Bioinformatics Analysis

Carry out all data processing on an Ubuntu 16.04 (xenial) operating system. Perform basecalls using Illumina Real-Time Analysis (RTA2) software on the MiniSeq System. Use FastQC to assess the quality of the raw sequence data (fastq reads), with fastq-screen used to detect any unwanted contamination.

Aggregate all quality control reports with MultiQC [17]. Trim ChIP-seq paired end reads with cutadapt, remove any adapter sequence from the 3′ end of reads using standard Illumina adapter sequences. Also, perform quality trimming from the 3′ end using a user-defined cutoff (phred-33 quality 10).

After adapter and quality trimming, remove any read less than the defined minimum length (30 bp). Map reads to both S. pombe calibration genome and S. cerevisiae w303 experimental genome, retaining only those reads that map to each reference.

To obtain reads mapping only to SacCer W303; trimmed fastq reads should first be mapped with the MiniMap2 alignment tool [18] (“-ax sr” short genomic reads) to reference S. pombe , whereas unmapped S. pombe reads should be selected using SAMtools [19] (include SAM Flag -F 4) and convert back into fastq format (interleaved), those unmapped S. pombe reads can then be mapped to SacCer W303.

Here, any unmapped reads can be filtered out using samtools (exclude SAM Flag -F 4) and remove rDNA regions from the section of chromosome XII which corresponds to the repetitive rDNA using BEDtools intersect [20], as this region is saturated with reads.
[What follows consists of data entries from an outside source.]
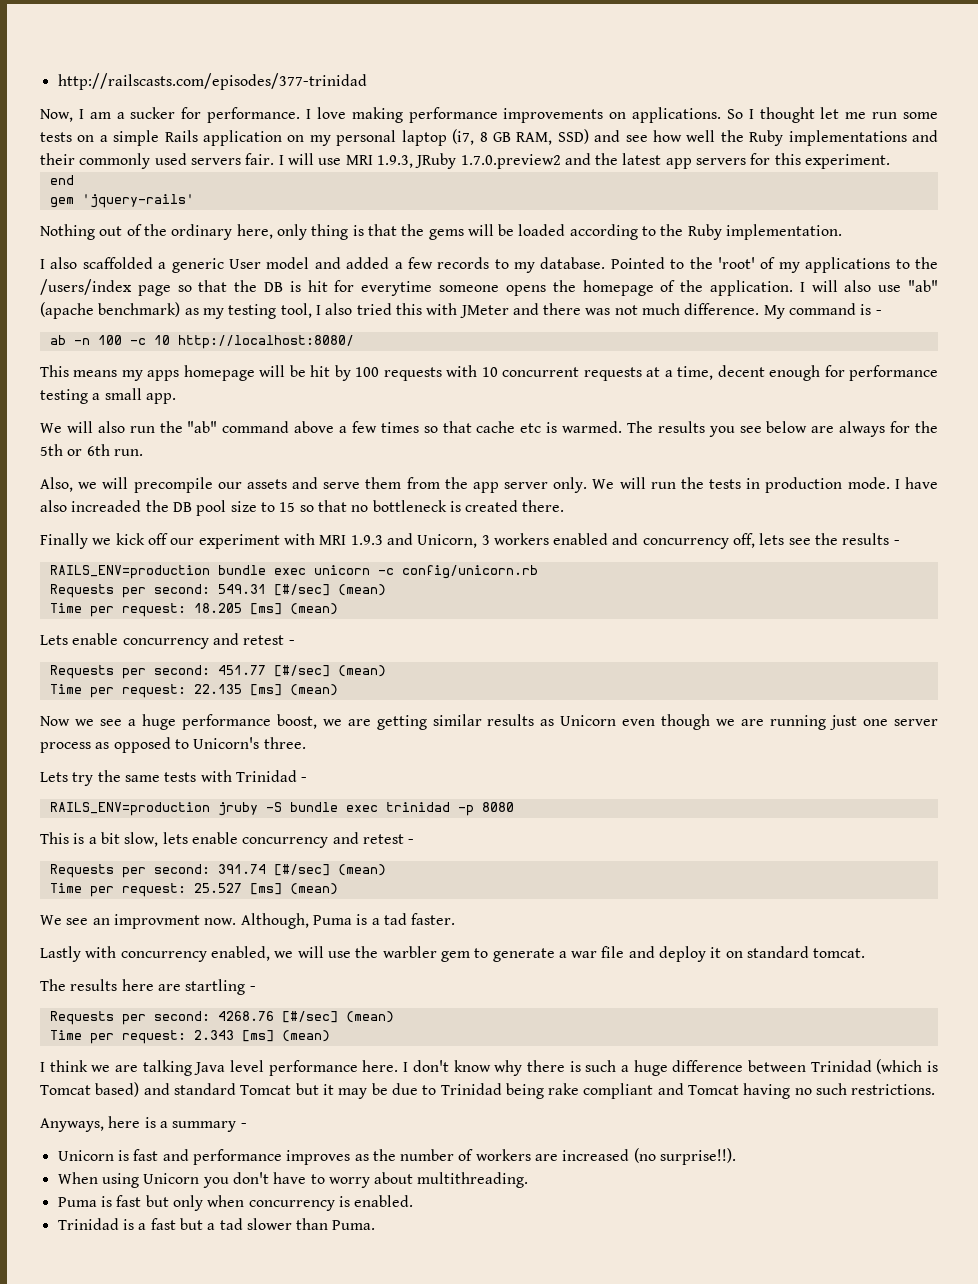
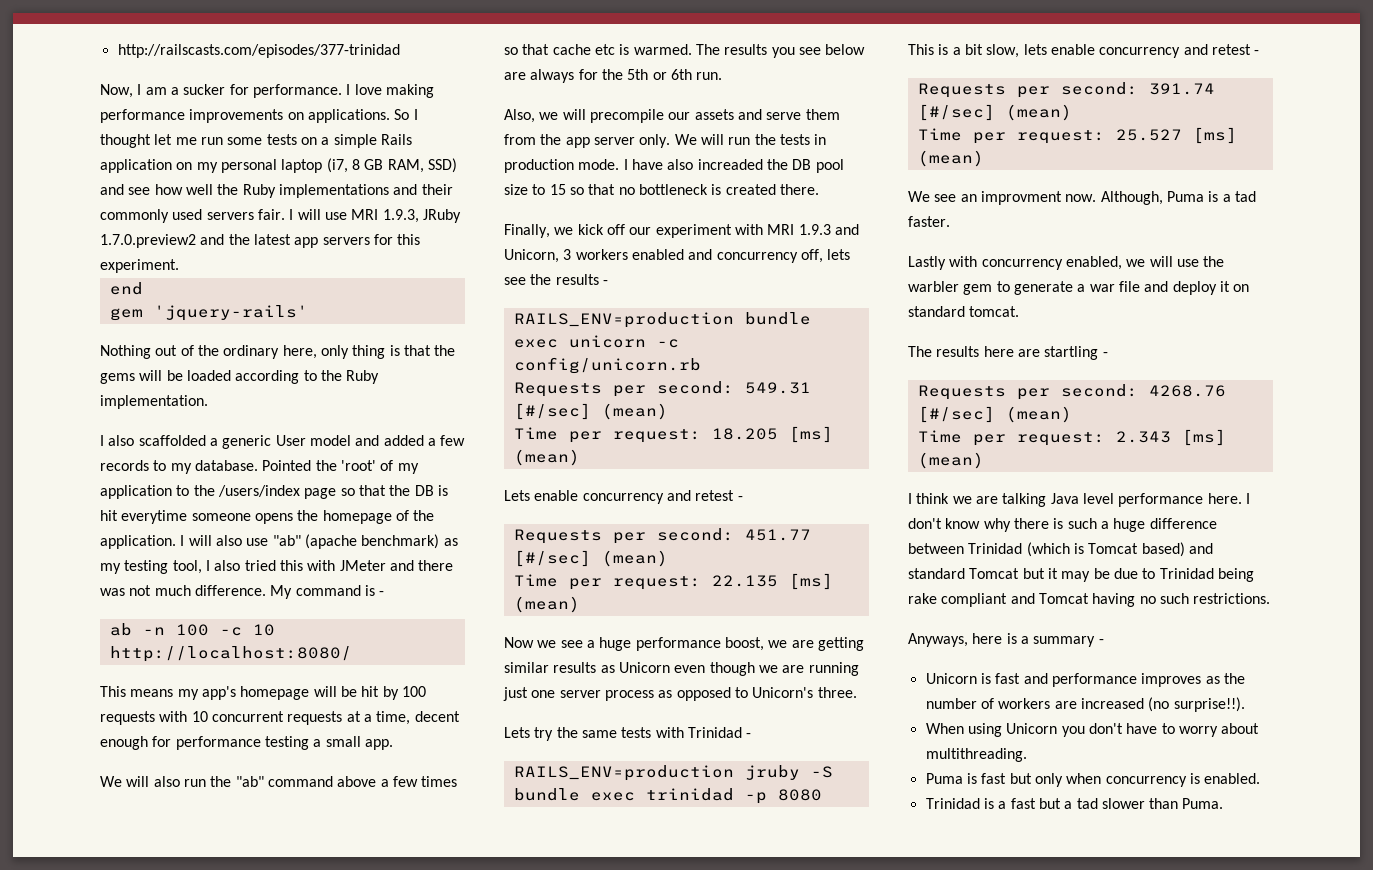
- Pointed to the 'root' of my applications to the /users/index page so that the DB is hit for everytime someone opens the homepage of the application.
+ Pointed the 'root' of my application to the /users/index page so that the DB is hit everytime someone opens the homepage of the application.
- This means my apps homepage will be hit by 100 requests with 10 concurrent requests at a time, decent enough for performance testing a small app.
+ This means my app's homepage will be hit by 100 requests with 10 concurrent requests at a time, decent enough for performance testing a small app.
- Finally we kick off our experiment with MRI 1.9.3 and Unicorn, 3 workers enabled and concurrency off, lets see the results -
+ Finally, we kick off our experiment with MRI 1.9.3 and Unicorn, 3 workers enabled and concurrency off, lets see the results -

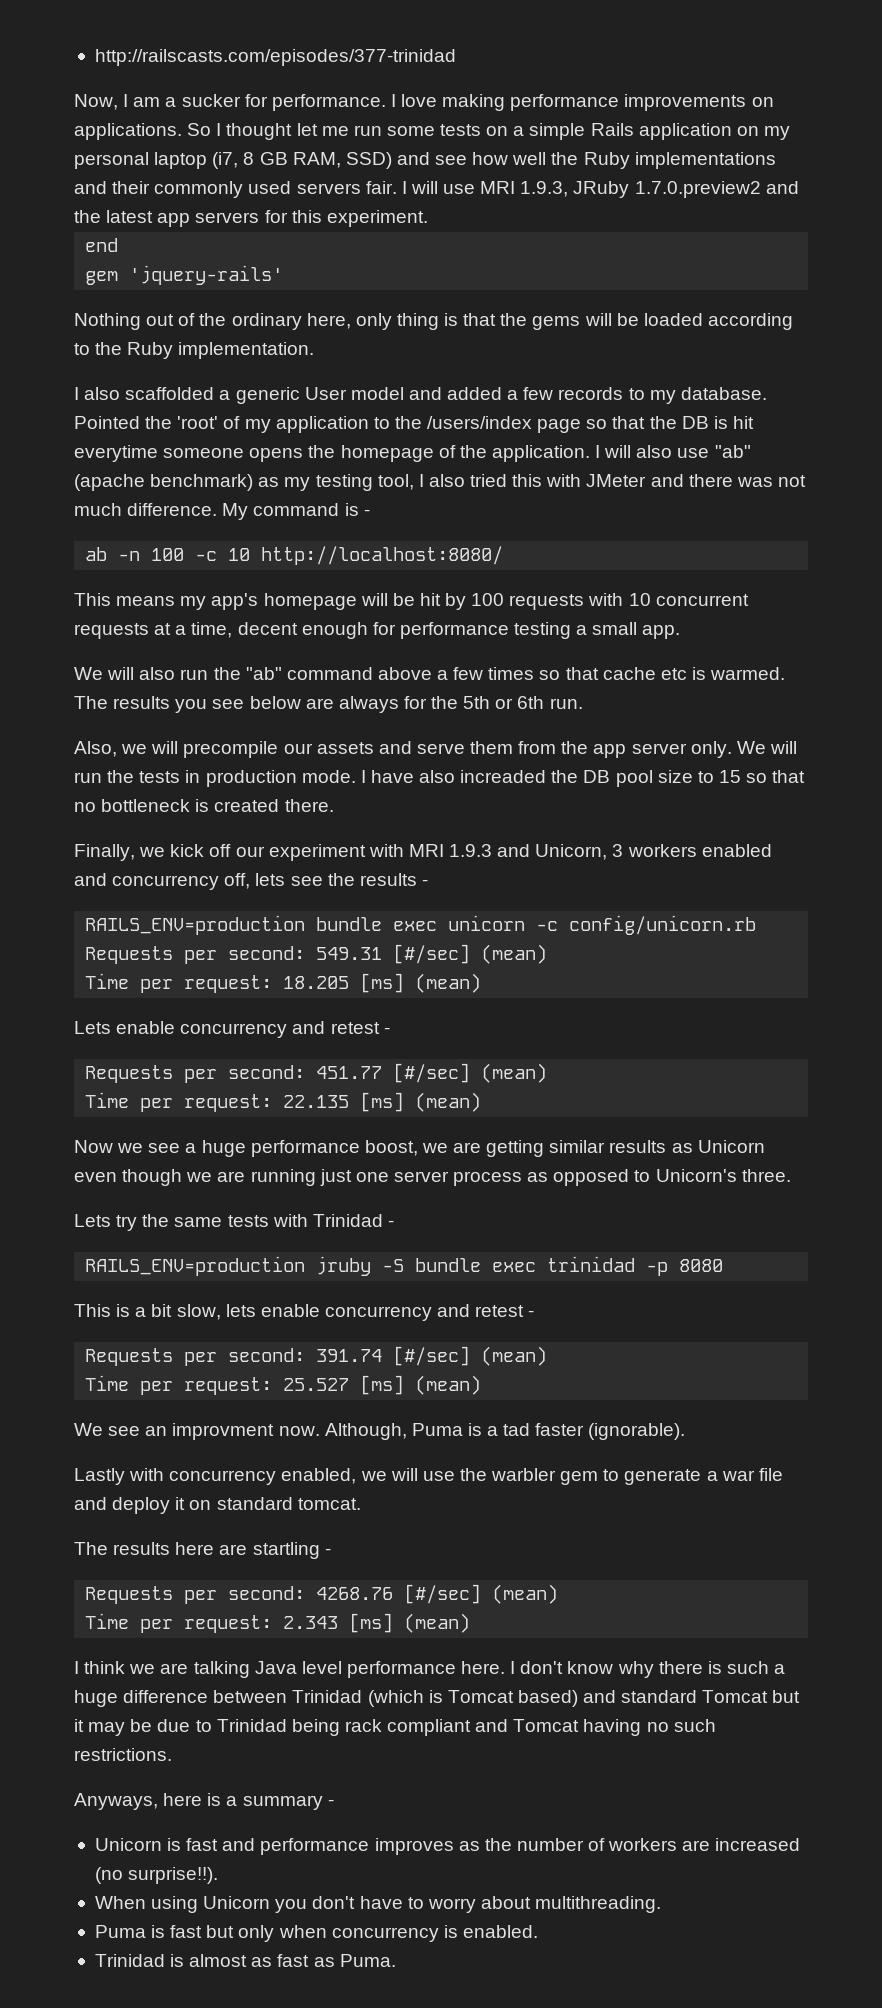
- Although, Puma is a tad faster.
+ Although, Puma is a tad faster (ignorable).
- I don't know why there is such a huge difference between Trinidad (which is Tomcat based) and standard Tomcat but it may be due to Trinidad being rake compliant and Tomcat having no such restrictions.
+ I don't know why there is such a huge difference between Trinidad (which is Tomcat based) and standard Tomcat but it may be due to Trinidad being rack compliant and Tomcat having no such restrictions.
- Trinidad is a fast but a tad slower than Puma.
+ Trinidad is almost as fast as Puma.

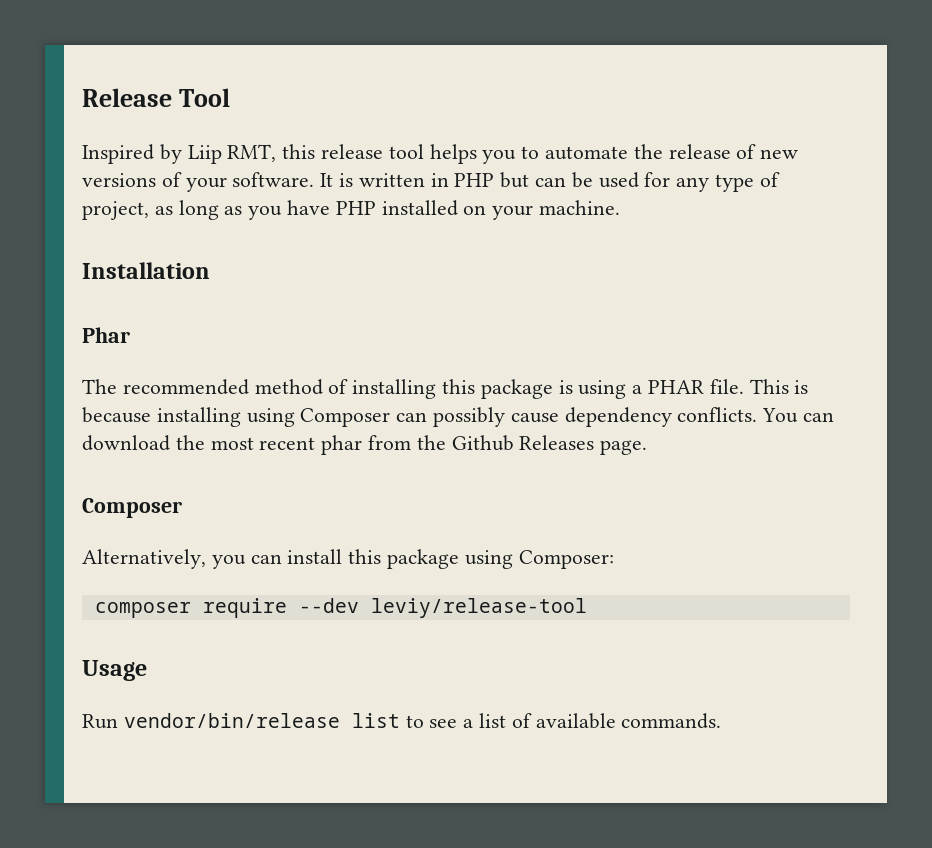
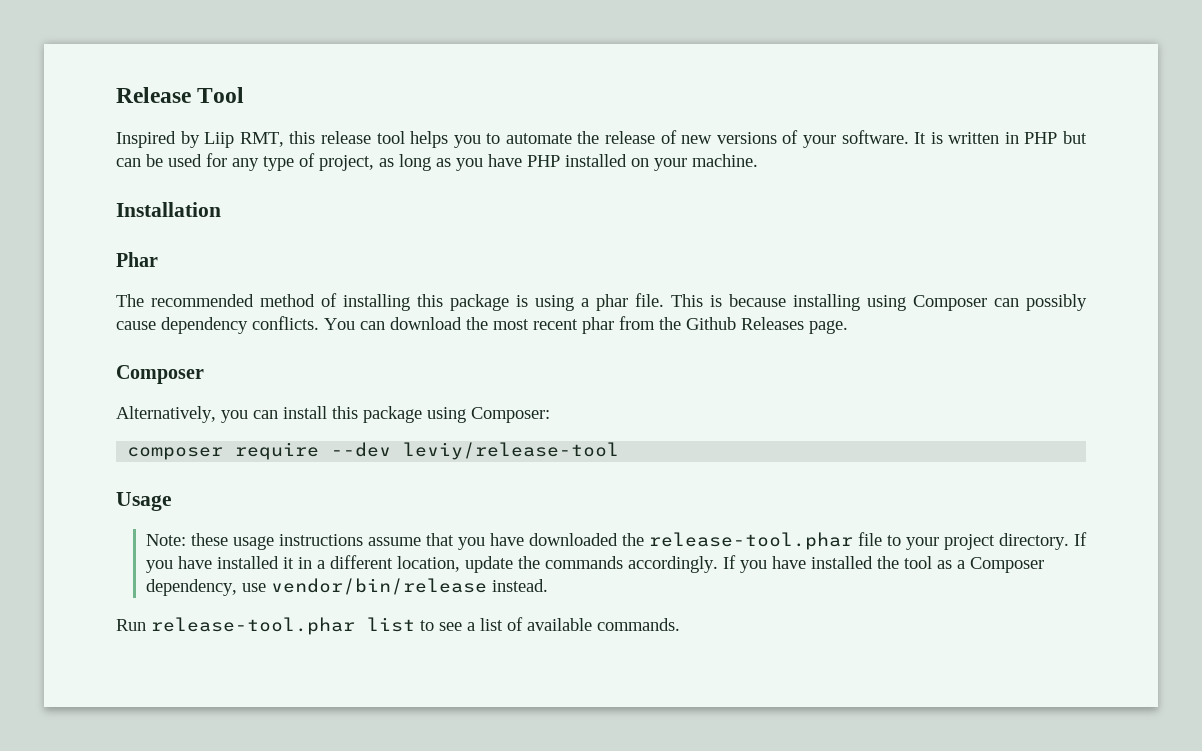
- The recommended method of installing this package is using a PHAR file.
+ The recommended method of installing this package is using a phar file.
+ Note: these usage instructions assume that you have downloaded the release-tool.phar file to your project directory. If you have installed it in a different location, update the commands accordingly. If you have installed the tool as a Composer dependency, use vendor/bin/release instead.
- Run vendor/bin/release list to see a list of available commands.
+ Run release-tool.phar list to see a list of available commands.

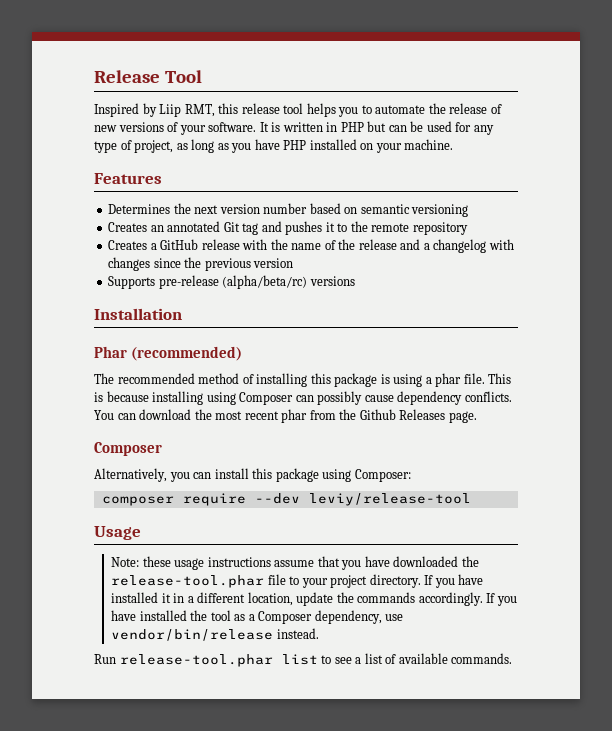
+ Features
+ Determines the next version number based on semantic versioning
+ Creates an annotated Git tag and pushes it to the remote repository
+ Creates a GitHub release with the name of the release and a changelog with changes since the previous version
+ Supports pre-release (alpha/beta/rc) versions
- Phar
+ Phar (recommended)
To obtain reads mapping only to S. pombe the above process should be performed in reverse. The original trimmed reads should also be mapped to SacCer w303, select unmapped SacCer w303 reads using SAMtools, map those unmapped SacCer w303 reads to S. pombe , and filter unmapped reads out using SAMtools. Exclude mitochondrial DNA using SAMtools for both genomes.

In order to visualize mapped reads, create bedGraphs from the aligned Binary Alignment Map (BAM) files using BEDtools genomeCoverageBed with reads per millions (RPM) normalization (calculated with custom script using SAMtools flagstat output) & use UCSC wigToBigWig to convert these into BigWigs.

For meiotic samples, where SK1 strains were used, perform mapping to the SK1 genome, rather than SacCer3 as described above.

To generate the calibrated ChIP bigWigs; use SAMtools flagstat to count reads mapping to SacCer3 w303 and S. pombe only for each sample, these values can then be used to calculate the Occupancy Ratio (OR) value as previously described [8]; WcIPx/WxIPc (W = Input; IP = chIP; c = calibration genome ( S. pombe ); x = experimental genome (sacCer w303)).

Use each OR value to calibrate ChIP bedgraphs using BEDtools genomeCoverageBed and convert to bigWig with UCSC wigToBigWig. These bigWigs are viewable in a genome browser such as Integrative Genomics Viewer (IGV) [21] or the ensembl genome browser.